Still, despite the lies and manipulation--and impending dangers that projected from them--give me the mobile field packs, candy cigarettes, lawn darts, and chemistry sets that could level Mount Logan any day over the political correctness and accompanying hypocrisies of today! At least children and adolescents were allowed--even encouraged--to grow up in those days. Most young 'men' I encounter today in their early twenties resemble my friends and I when we were between 8 and 11; they look like tattooed little leaguers. And speaking of latent child sex, has anyone noticed the inane double messages that are being thrown at youth today? Here in Canada, sex laws have become ridiculously tougher than ever in regards to youth conduct--even amongst themselves; yet one can purchase prepubescents' undergarments bearing dirty messages and Hallowe'en 'pimp' costumes, and the secondary schools are full of thong knickers and tattooed breasts.
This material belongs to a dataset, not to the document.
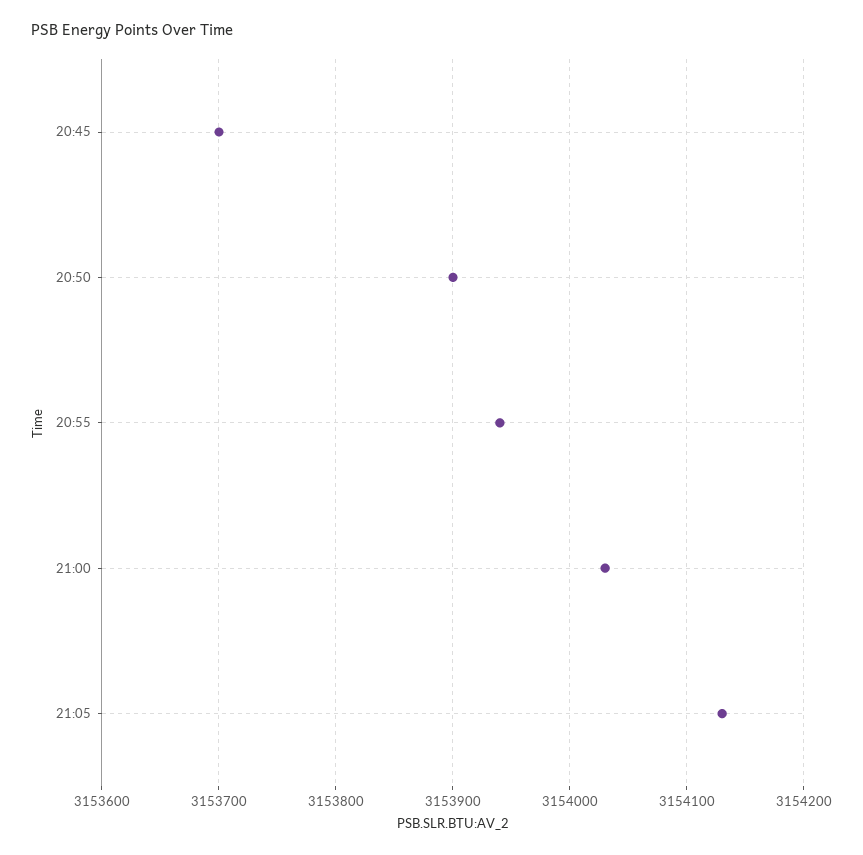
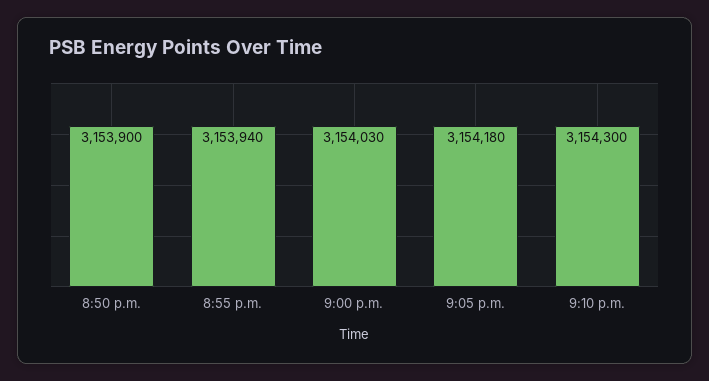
20:45: 3153700 -> none
21:05: 3154130 -> 3154180
9:10 p.m.: none -> 3154300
So I'm quite content with my fond memories of childhood delusion at the hands of the Aurora company. I never did get a mobile field pack, sadly. In fact, I'm not sure if they were ever available here in Canada. Whatever the case, the company went out of business a long time ago, and the only other product I've ever seen available from them was some sort of strange gun or crossbow that turned up on eBay a while back. I think it took photographs or some foolish thing!
Hi guys... lots of laughs seeing these adverts... I still have my ReadyRanger ad on the back of a "Sgt. Rock" comic from c.1973
Come by and check out my ReadyRanger Facebook page:https://www.facebook.com/groups/45986951748/
Hello, John. I've just checked out that page. Who'd've thought there were so many fans of the Ready Rangers?